» **Directions**:
Return every line from the records below that has the word "Bracelet".

[Items from a data source]
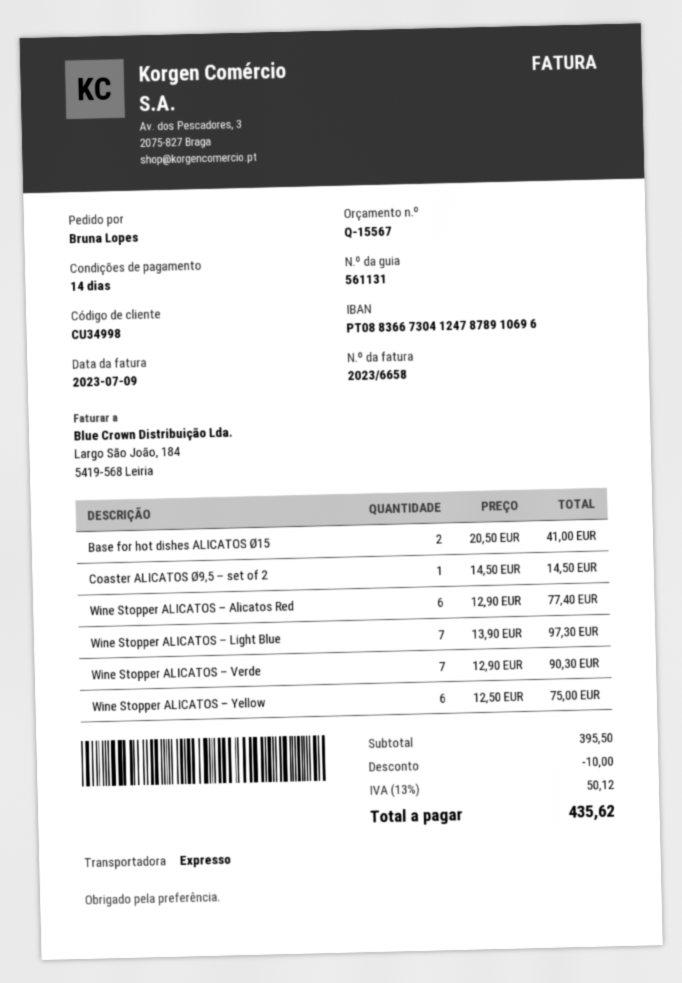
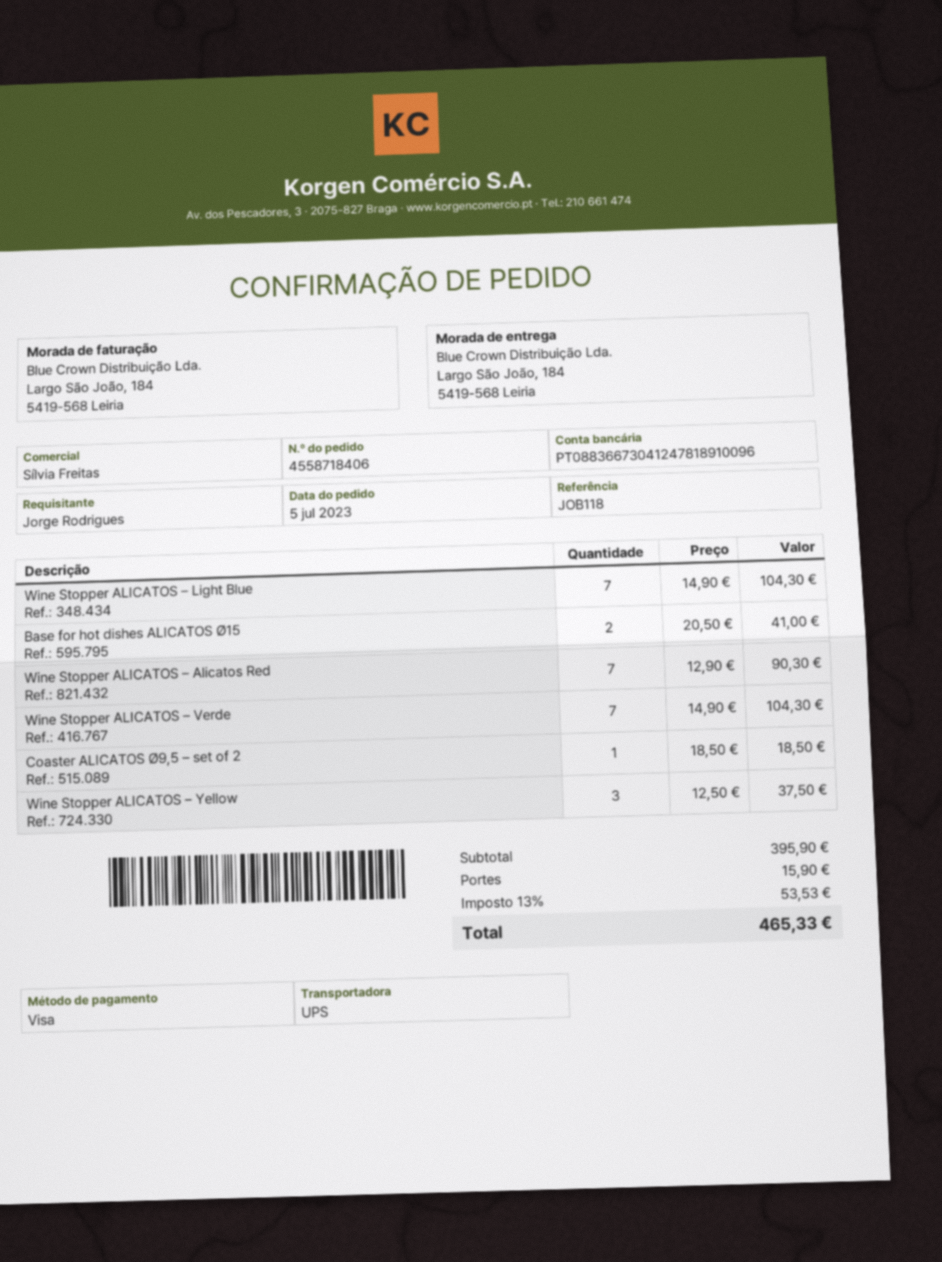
ordered by: Bruna Lopes -> Jorge Rodrigues
bank account: PT08836673041247878910696 -> PT08836673041247818910096
shipping method: express -> UPS
Coaster ALICATOS Ø9,5 – set of 2: 1 x 14.50 = 14.50 -> 1 x 18.50 = 18.50
Wine Stopper ALICATOS – Alicatos Red: 6 x 12.90 = 77.40 -> 7 x 12.90 = 90.30
Wine Stopper ALICATOS – Light Blue: 7 x 13.90 = 97.30 -> 7 x 14.90 = 104.30
Wine Stopper ALICATOS – Verde: 7 x 12.90 = 90.30 -> 7 x 14.90 = 104.30
Wine Stopper ALICATOS – Yellow: 6 x 12.50 = 75.00 -> 3 x 12.50 = 37.50
subtotal: 395.50 -> 395.90
discount: 10.00 -> none
shipping: none -> 15.90
tax: 13% = 50.12 -> 13% = 53.53
total: 435.62 -> 465.33

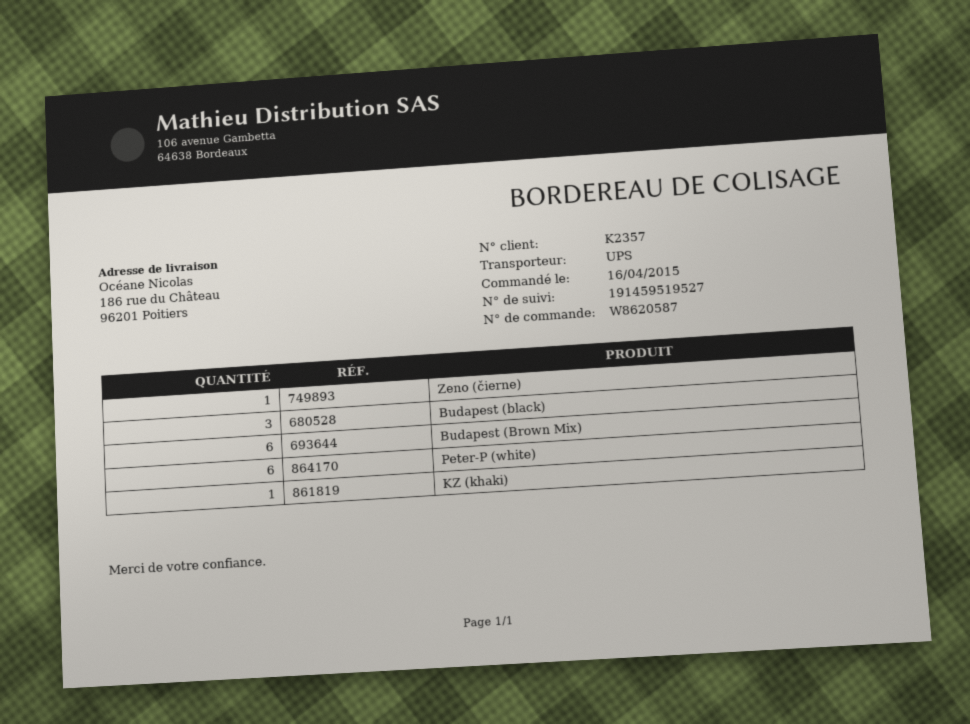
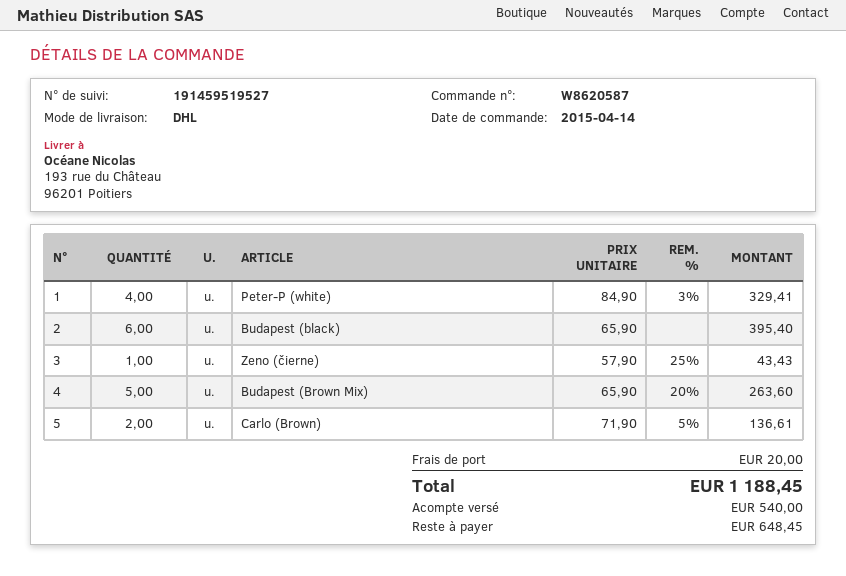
order date: 2015-04-16 -> 2015-04-14
shipping method: UPS -> DHL
ship to: 186 rue du Château, 96201 Poitiers -> 193 rue du Château, 96201 Poitiers
Budapest (black): 3 -> 6
Budapest (Brown Mix): 6 -> 5
Peter-P (white): 6 -> 4
KZ (khaki): 1 -> none
Carlo (Brown): none -> 2

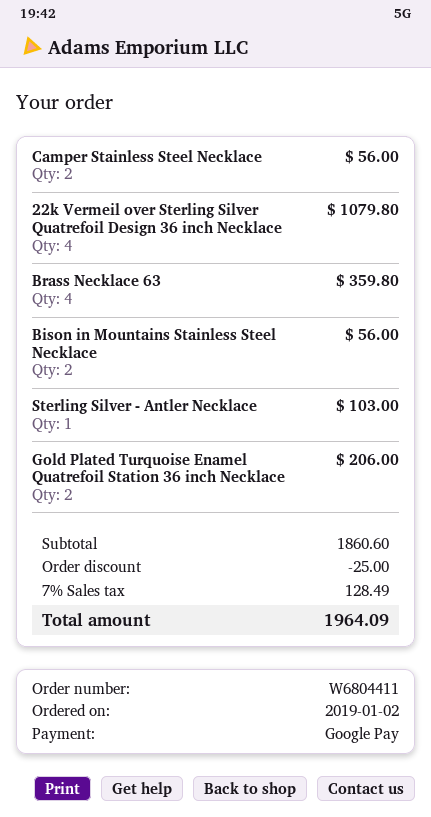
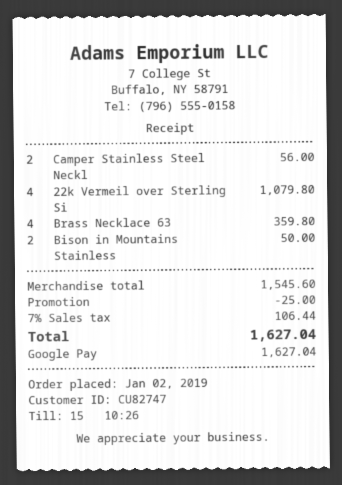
Bison in Mountains Stainless Steel Necklace: 2 for 56.00 -> 2 for 50.00
Sterling Silver - Antler Necklace: 1 for 103.00 -> none
Gold Plated Turquoise Enamel Quatrefoil Station 36 inch Necklace: 2 for 206.00 -> none
subtotal: 1860.60 -> 1545.60
tax: 7% = 128.49 -> 7% = 106.44
total: 1964.09 -> 1627.04

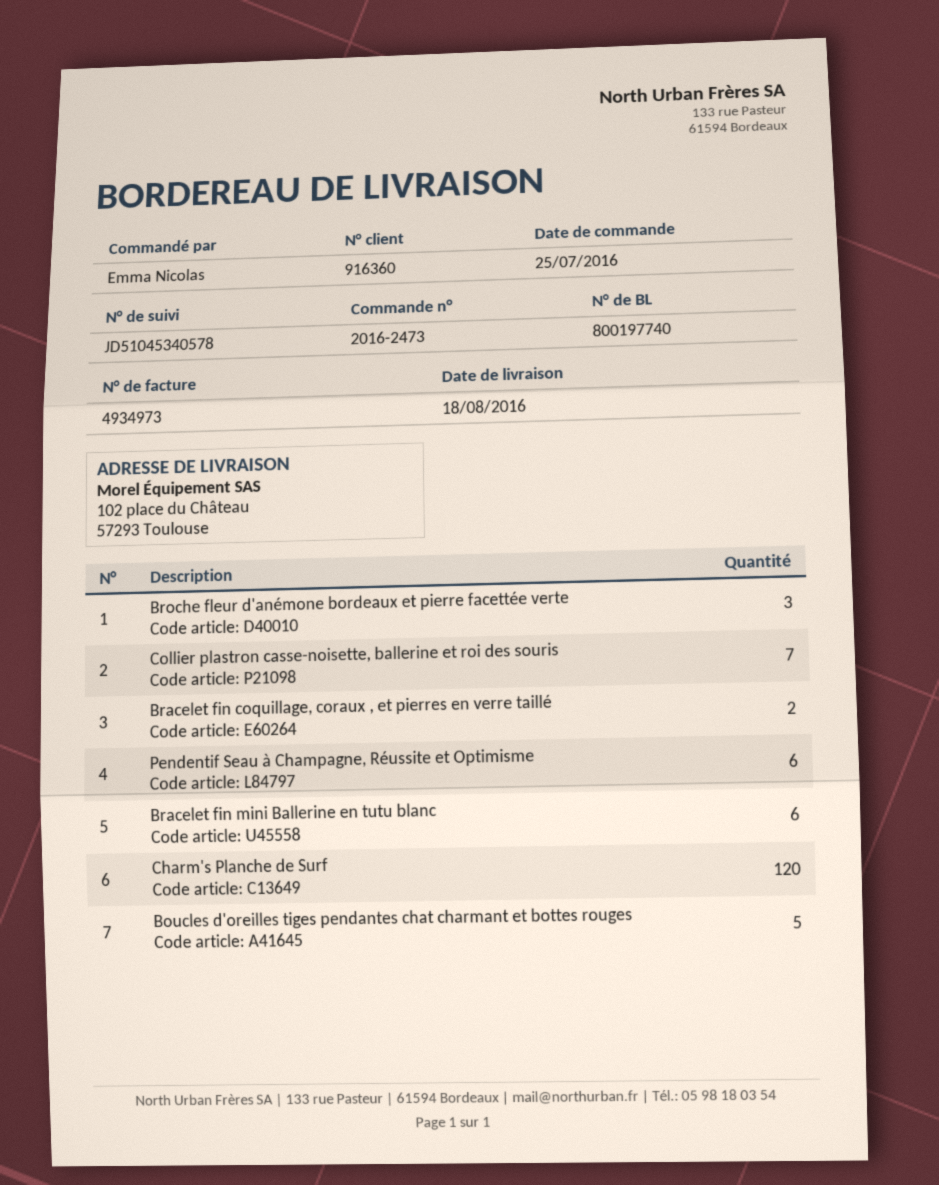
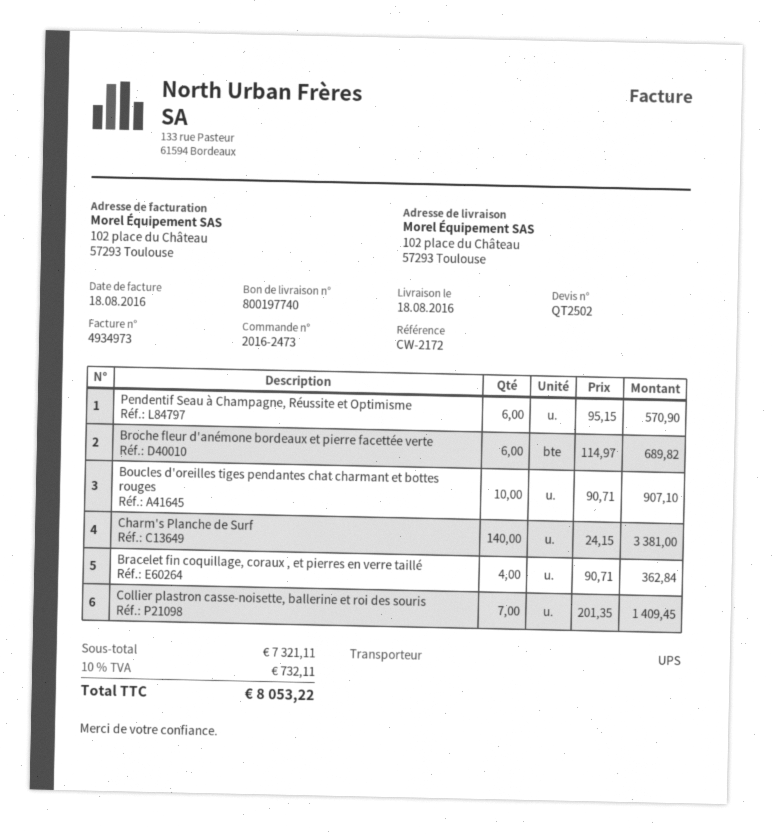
Broche fleur d'anémone bordeaux et pierre facettée verte: 3 -> 6
Bracelet fin coquillage, coraux , et pierres en verre taillé: 2 -> 4
Bracelet fin mini Ballerine en tutu blanc: 6 -> none
Charm's Planche de Surf: 120 -> 140
Boucles d'oreilles tiges pendantes chat charmant et bottes rouges: 5 -> 10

» **Response to this task**:
Bracelet fin coquillage, coraux , et pierres en verre taillé: 2 -> 4
Bracelet fin mini Ballerine en tutu blanc: 6 -> none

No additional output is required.